Lidia Macchi: omicidio irrisolto per trent’anni
Alla fine degli anni Ottanta l’omicidio di Lidia Macchi ha sconvolto l’Italia intera lasciando una serie di questioni aperte per lungo tempo. La vittima era una ragazza di venti anni che studiava Legge all’Università Statale di Milano. Il 7 Gennaio del 1987 il suo corpo senza vita fu ritrovato nel bosco di Cittiglio, in provincia di Varese: dopo l’autopsia fu constatato che la ragazza due giorni prima era stata violentata e poi uccisa con 29 coltellate. Il caso acquistò subito interesse nazionale ma è rimasto irrisolto fino al Giugno del 2015: dopo quasi trent’anni dall’omicidio il sostituto procuratore generale di Milano Carmen Manfredda ha riaperto le indagini che hanno portato all’arresto di Stefano Binda.

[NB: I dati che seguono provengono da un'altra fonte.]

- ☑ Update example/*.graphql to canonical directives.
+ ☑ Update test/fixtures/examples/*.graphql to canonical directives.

Omicidio Lidia Macchi: chi è Stefano Binda
Stefano Binda, un ragazzo di Brebbia, aveva frequentato lo stesso liceo di Lidia Macchi ed entrambi erano legati al movimento di Comunione e Liberazione. Binda aveva una personalità fragile e all’epoca aveva cominciato a far uso saltuario di eroina. Lidia, una brava ragazza impegnata negli scout, aveva intenzione di aiutarlo ad uscire dal giro della droga tanto che all’epoca cominciò a documentarsi su libri che trattavano di tossicodipendenze. Tra i due si era instaurato un rapporto di forte amicizia, forse di attrazione reciproca, che però non era sfociato mai in nessun tipo di relazione amorosa.

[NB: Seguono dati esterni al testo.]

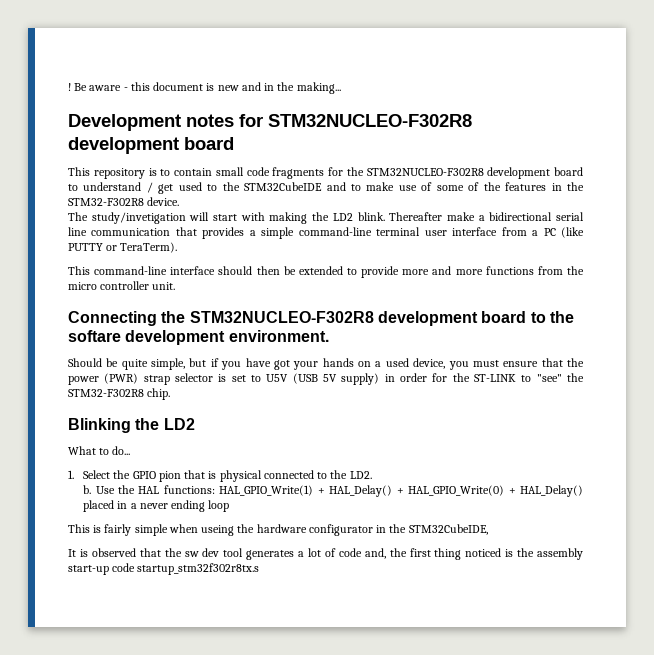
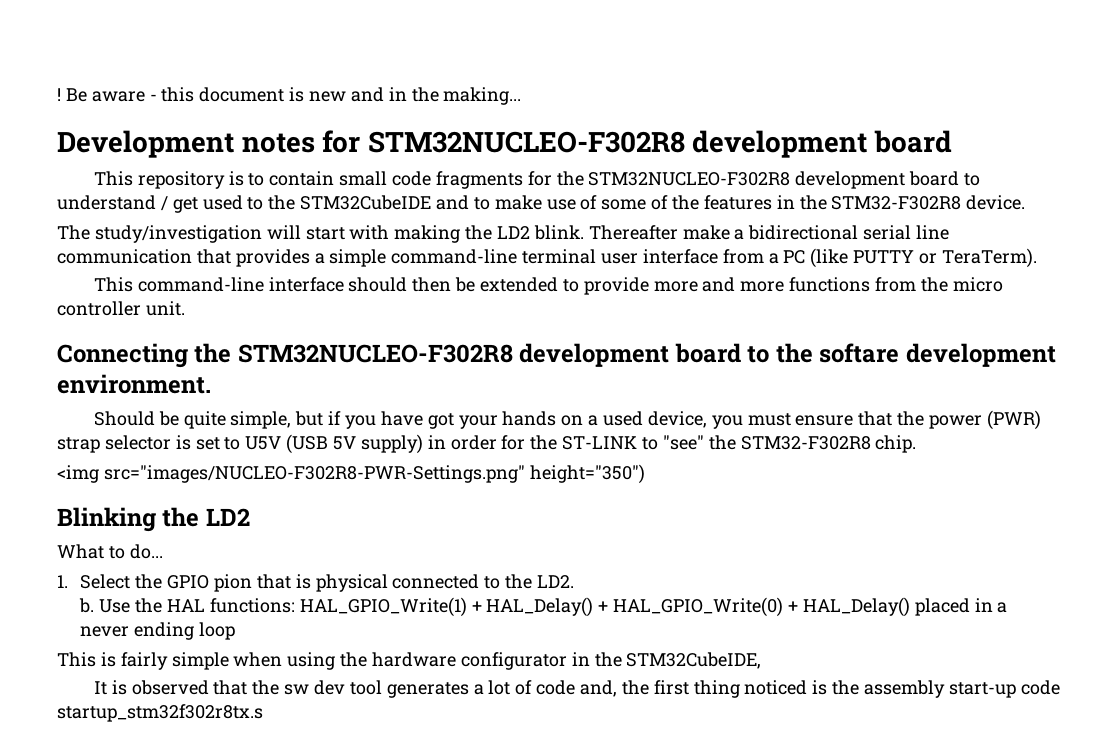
- The study/invetigation will start with making the LD2 blink.
+ The study/investigation will start with making the LD2 blink.
+ <img src="images/NUCLEO-F302R8-PWR-Settings.png" height="350")
- This is fairly simple when useing the hardware configurator in the STM32CubeIDE,
+ This is fairly simple when using the hardware configurator in the STM32CubeIDE,

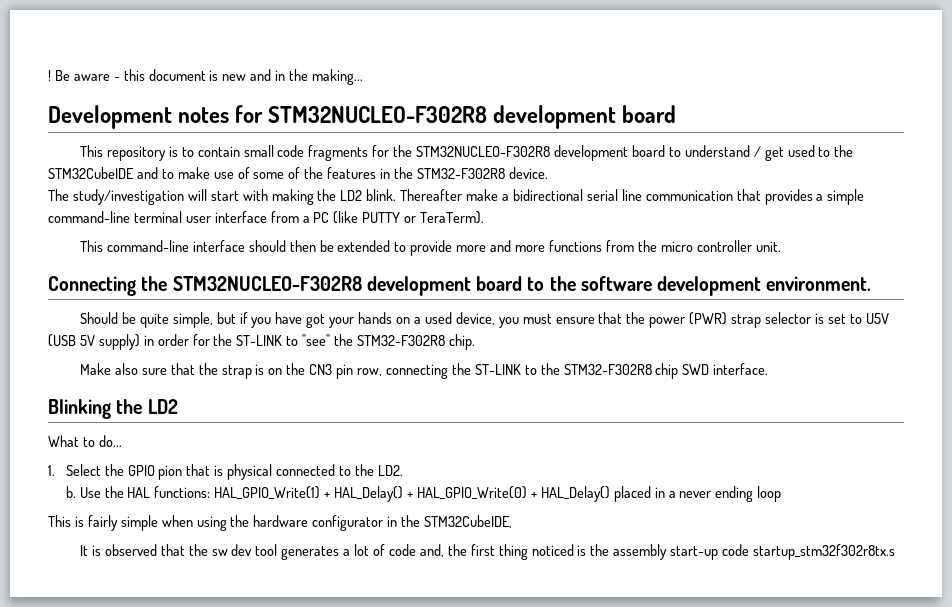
- Connecting the STM32NUCLEO-F302R8 development board to the softare development environment.
+ Connecting the STM32NUCLEO-F302R8 development board to the software development environment.
- <img src="images/NUCLEO-F302R8-PWR-Settings.png" height="350")
+ Make also sure that the strap is on the CN3 pin row, connecting the ST-LINK to the STM32-F302R8 chip SWD interface.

Omicidio Lidia Macchi: la lettera che ha incastrato Binda
Ad incastrare Binda è stata una lettera recapitata alla famiglia Macchi il 10 Gennaio del 1987, giorno del funerale della studentessa. Nella lettera, scritta in stampatello su un foglio bianco, erano riportati molti particolari del delitto e il movente legato ad un’ossessione religiosa: Lidia veniva descritta come ‘agnello sacrificale’ e vittima di ‘orrenda cesura’. A dare una svolta alle indagini anni dopo è stata la testimonianza di Patrizia Bianchi, amica dell’imputato, che dopo aver visto la lettera in una trasmissione televisiva notò la somiglianza tra la calligrafia della missiva e quella di alcune cartoline che le aveva spedito Binda ai tempi della scuola. La perizia calligrafica ha confermato tale ipotesi e, pochi giorni fa, i giudici della Corte d’assise di Varese hanno condannato all’ergastolo Stefano Binda per omicidio volontario aggravato dalla crudeltà e da motivi abbietti e futili.